La Quiete Dopo la Tempesta” scriveva il buon Giacomo Leopardi a complemento de “Il Sabato del Villaggio”.

Chissà, forse la ditta Willits & Sakamoto è approdata ai calmi fondali di “Ancient Future” perché prima inghiottita dal torbido maelström di “Ocean Fire”.

Se la vita è un’oscillazione in cui il pendolo emotivo tocca nei suoi loops picchi eccezionali di fulgida ebbrezza, la norma sta nei lentissimi movimenti che separano le lacrime di felicità dalle risate di nera disperazione.

Ancient Future” (l’oscillazione) ha un senso solo se rapportato a “Ocean Fire” (il picco).

L’affogato è oltre ormai: oltre la disperazione, oltre il rimpianto, oltre il dolore. E’ semplicemente Oltre.

Alla deriva perpetua traghettato dai claudicanti synths di Sakamoto, dalle sue scarne linee al pianoforte che esitano un istante per poi fluire nel sound, che giunte a un crocìcchio scelgono la via da seguire dopo un’occhiata circospetta.

C’è qualcosa di assente in questo disco, qualcosa avvolto dall’oblìo. Non una volontaria omissione o una studiata approssimazione, ma piuttosto un’immagine che proprio non riesce a materializzarsi, uno stato d’animo che fatica a circoscrivere l’oggetto delle sue attenzioni.

Carezze al pianoforte che si stratificano nella coscienza una dopo l’altra, senza fretta, elargite dalle dita di lunghi e tiepidi riverberi. Come se l’Eno di “Music for Airports” fosse svuotato del suo afflato formale e calibrato in una dimensione più umana, più sostanziale.

I liquidi contrappunti della chitarra di Willits scivolano e scorrono negli interstizi lasciati da Sakamoto: il Passato è finito, il Futuro non è ancora arrivato, non rimane che l’agrodolce contemplazione del Presente.

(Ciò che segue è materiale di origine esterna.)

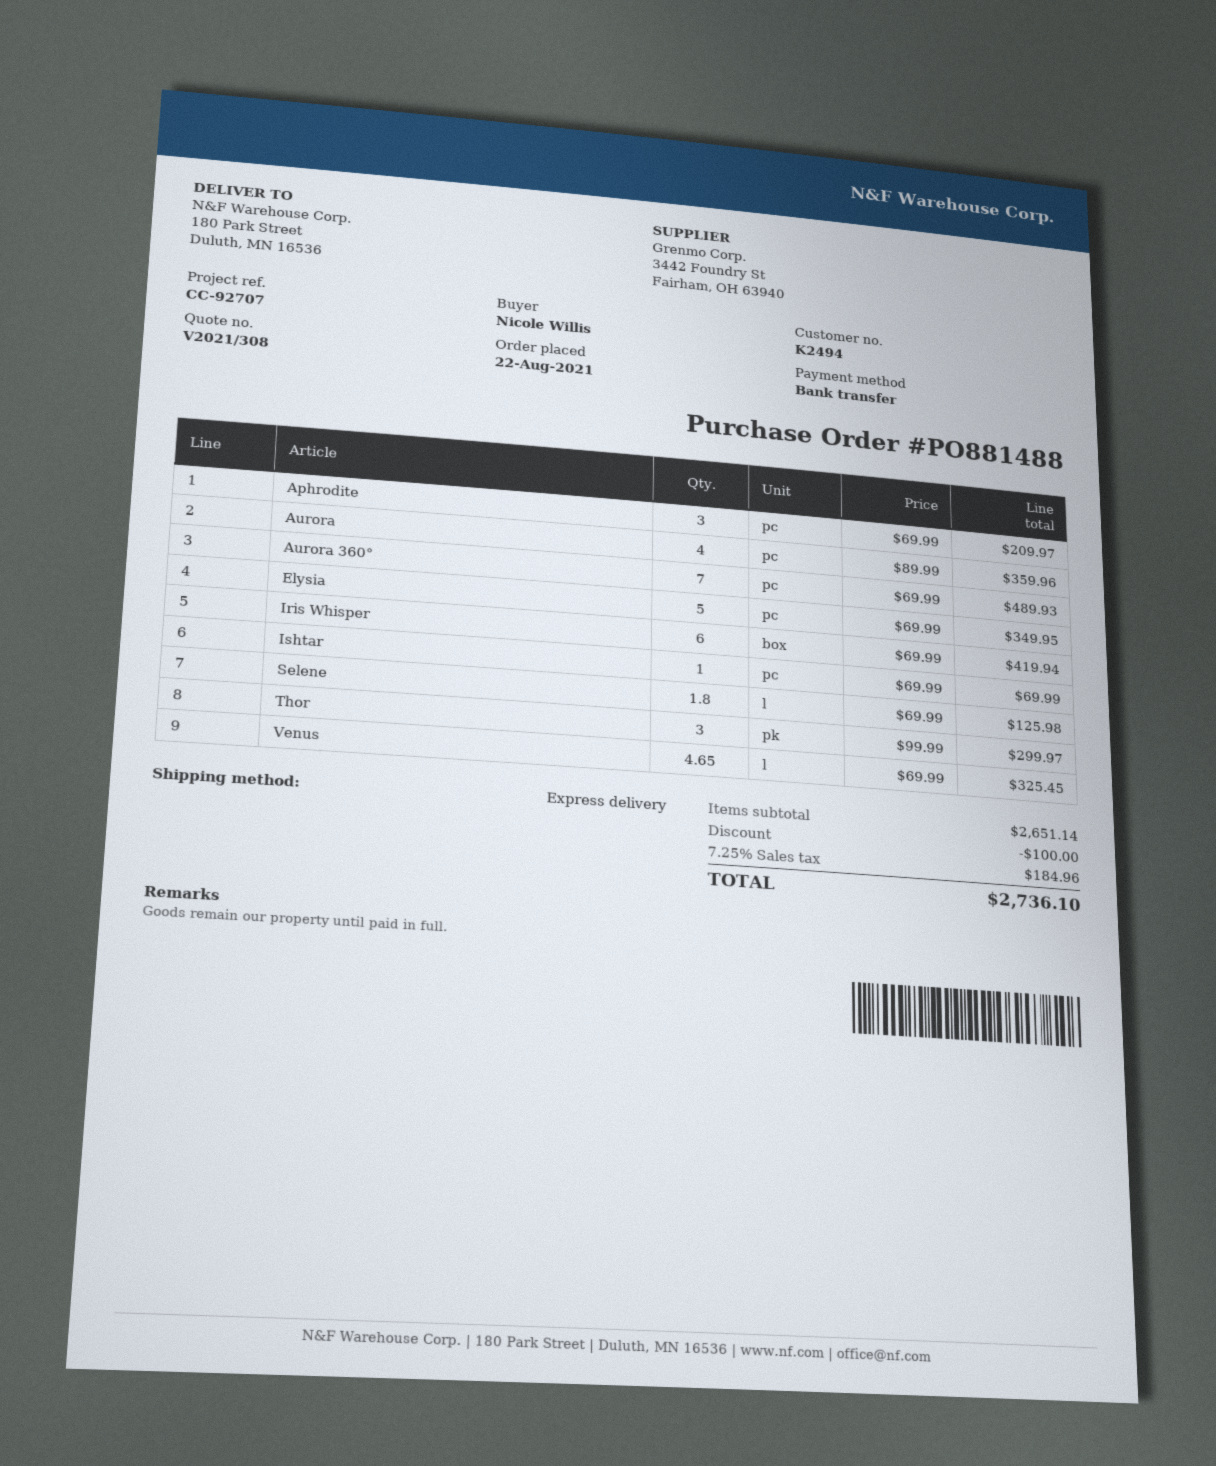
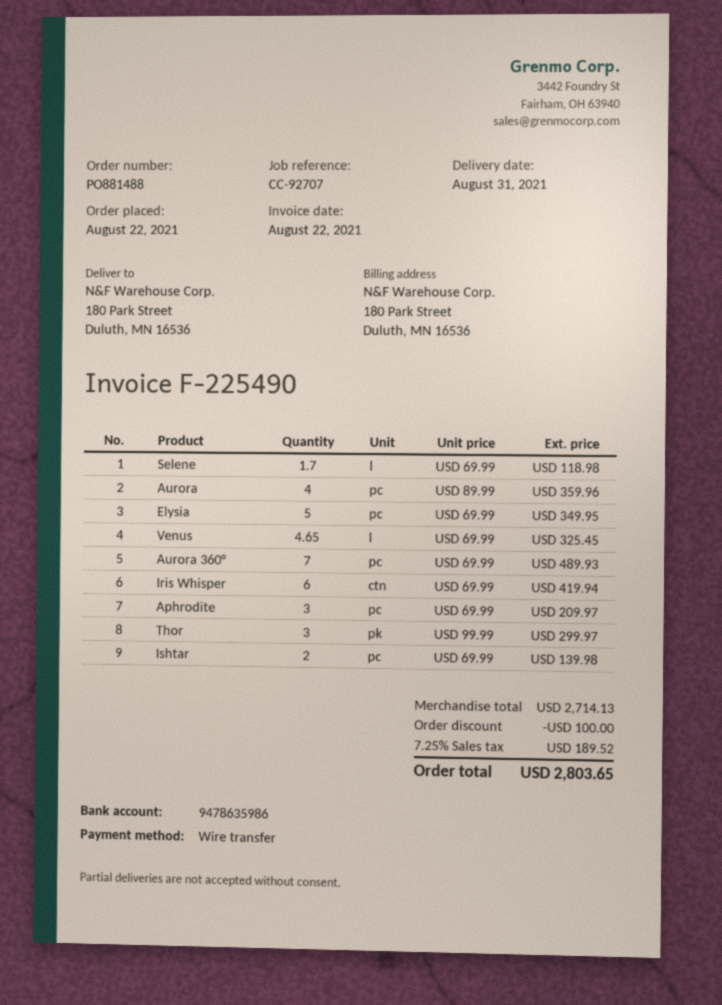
Ishtar: 1 x 69.99 = 69.99 -> 2 x 69.99 = 139.98
Selene: 1.8 x 69.99 = 125.98 -> 1.7 x 69.99 = 118.98
subtotal: 2651.14 -> 2714.13
tax: 7.25% = 184.96 -> 7.25% = 189.52
total: 2736.10 -> 2803.65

Talvolta mulinelli al computer offuscano le cornee come piccoli vortici di polvere, ma non rimandano a nessuna Jenny, né tantomeno alla sua gonna. Sono correnti sottomarine, agenti dell’oblìo che cullano l’affogato come una smisurata preghiera.

Come se il primo Roach (quello di “Structures from Silence”) fosse ripulito da qualsiasi velleità mistica per essere ancorato in un mood minimale e terreno, come se Willits & Sakamoto stessero facendo una lunga e profonda inspirazione, come se l’affogato non avesse più paura o terrore, ma fosse solamente grato per la sua solitudine.

Nel II Atto de “Il Giardino dei Ciliegi” i personaggi sono in una piccola strada che costeggia la proprietà e, credendo di conversare tra loro, seguono soltanto il filo dei propri pensieri incuranti delle tempeste socio/economiche che presto li travolgeranno.

Questo climax rarefatto, questa introspezione quasi dissonante rispetto ai traboccanti desideri (latenti o meno) che permeano il resto della pièce cechoviana aumentano per contrasto la bellezza, la portata e il senso di questa parte.

E così anche questo “Ancient Future”: ascoltato di per sé è un disco ambient come molti altri (nonostante la classe, il tocco di Sakamoto emergano a più riprese), ma in realtà è da considerarsi come l’altra faccia della medaglia del nero gorgo di “Ocean Fire” (e l’ossimoro dei due titoli non è certo un caso).

E l’affogato?

Se avesse ancora un pensiero cosciente non potrebbe essere altro che questo: “Il naufragar m’è dolce in questo mare”.